Verloes and Koulischer (1992) reported the case of a woman with absence of the medial part of the upper alveolar ridge, including the gingiva, frenulum, and tooth buds for the maxillary incisors and canines. The designation Verloes-Koulischer oroacral (VKOA) syndrome was suggested in the London dysmorphology database. Cohen (1992) reported the case of a boy with absent maxillary incisors and canines and asymmetric defects of the hands and left first and second toes. The facial appearance in these 2 cases were similar, with a receding upper lip and relative mandibular prognathism. Neither had a cleft of the palate or lip, or anomaly of the tongue. De Silva and Verloes (1998) described a 9-year-old Sinhalese boy with similar findings: midface hypoplasia with a depressed upper lip and relative mandibular prognathism; absence of the upper midline alveolus, frenulum, and gingiva; absent maxillary incisors and right canine; absent left second and third digits with a soft tissue nubbin at the position of the index finger and the third finger with a malformed proximal phalanx only.
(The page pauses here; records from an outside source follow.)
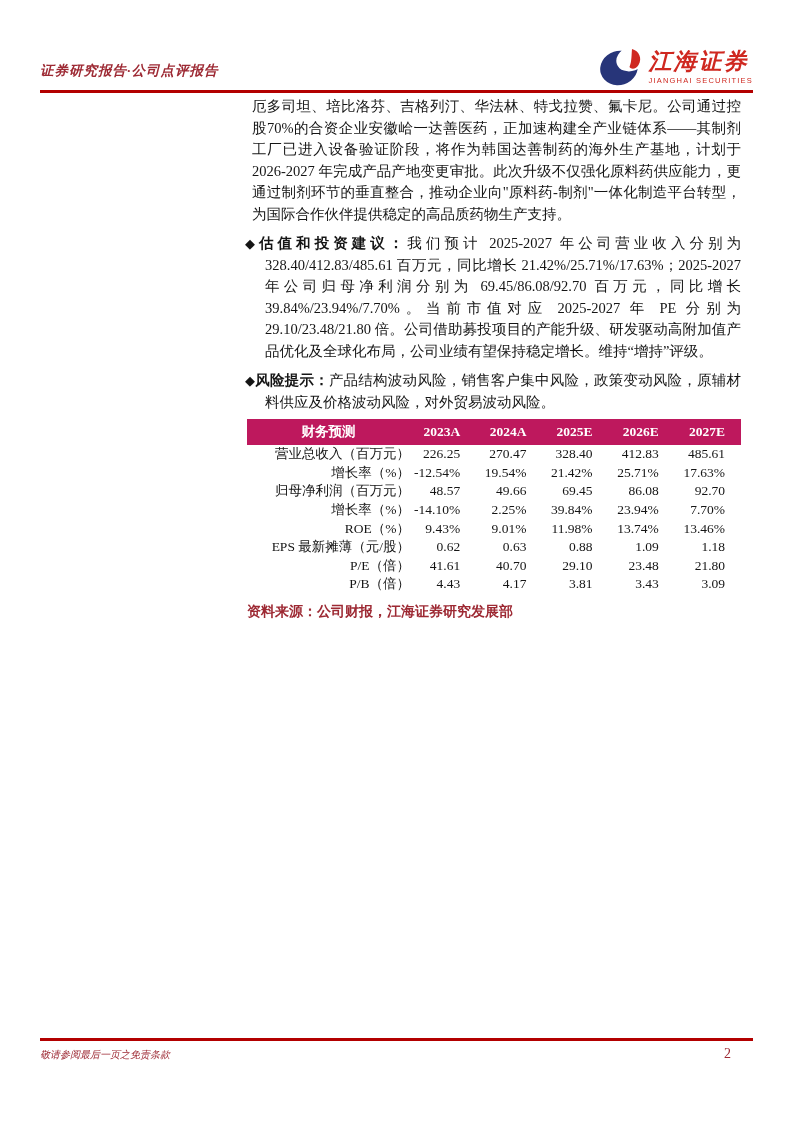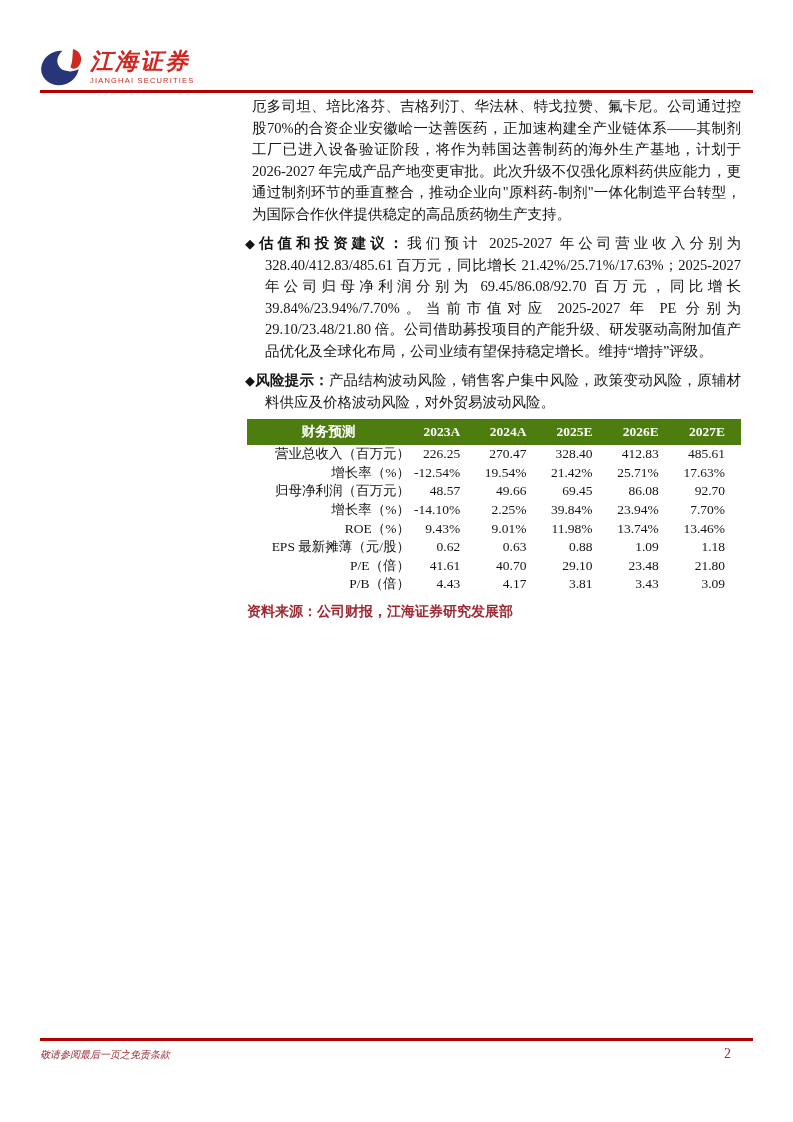--- a/index.html
+++ b/index.html
@@ -93,21 +93,21 @@
     margin-left: -5px;
     width: 494px;
     border-collapse: collapse;
     table-layout: fixed;
     font-size: 13.5px;
     color: #151515;
   }
   table.fin-table col.c-label { width: 33%; }
   table.fin-table col.c-num { width: 13.4%; }
   table.fin-table thead th {
-    background: #4d7c0f;
+    background: #be185d;
     color: #ffffff;
     font-weight: bold;
     height: 24px;
     padding: 2px 0;
   }
   table.fin-table thead th.h-label { text-align: center; }
   table.fin-table thead th.h-num { text-align: right; padding-right: 16px; }
   table.fin-table tbody td { padding: 1.8px 0; line-height: 15px; }
   table.fin-table tbody td.t-label { text-align: right; }
   table.fin-table tbody td.t-num { text-align: right; padding-right: 16px; }
@@ -136,20 +136,21 @@
     color: #9d2933;
     font-size: 14px;
   }
 </style>
 </head>
 <body>
 
 <div class="page">
 
   <div class="header">
+    <div class="report-type">证券研究报告·公司点评报告</div>
     <div class="logo">
       <svg class="logo-icon" viewBox="0 0 46 42" xmlns="http://www.w3.org/2000/svg" aria-hidden="true">
         <ellipse cx="20" cy="22" rx="19" ry="17" fill="#273579" transform="rotate(-18 20 22)"></ellipse>
         <ellipse cx="32" cy="13" rx="15" ry="12" fill="#ffffff" transform="rotate(-20 32 13)"></ellipse>
         <path d="M33 3 C40 5 43.5 12 39.5 19 C37.5 22.8 32.5 24 30.5 21 C32.8 15.5 32.5 8.5 33 3 Z" fill="#cf2820"></path>
       </svg>
       <div class="logo-text-col">
         <div class="logo-cn">江海证券</div>
         <div class="logo-en">JIANGHAI SECURITIES</div>
       </div>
A vascular etiology causing secondary disruption of an area of the maxilla and the tooth buds as well as the limbs was suggested in the previous cases and was compatible with the mechanism sometimes evoked for amniotic bands syndrome (217100), Hanhart syndrome (103300), and the induced limb defects occurring as a complication of chorionic villus sampling (Lipson and Webster, 1993).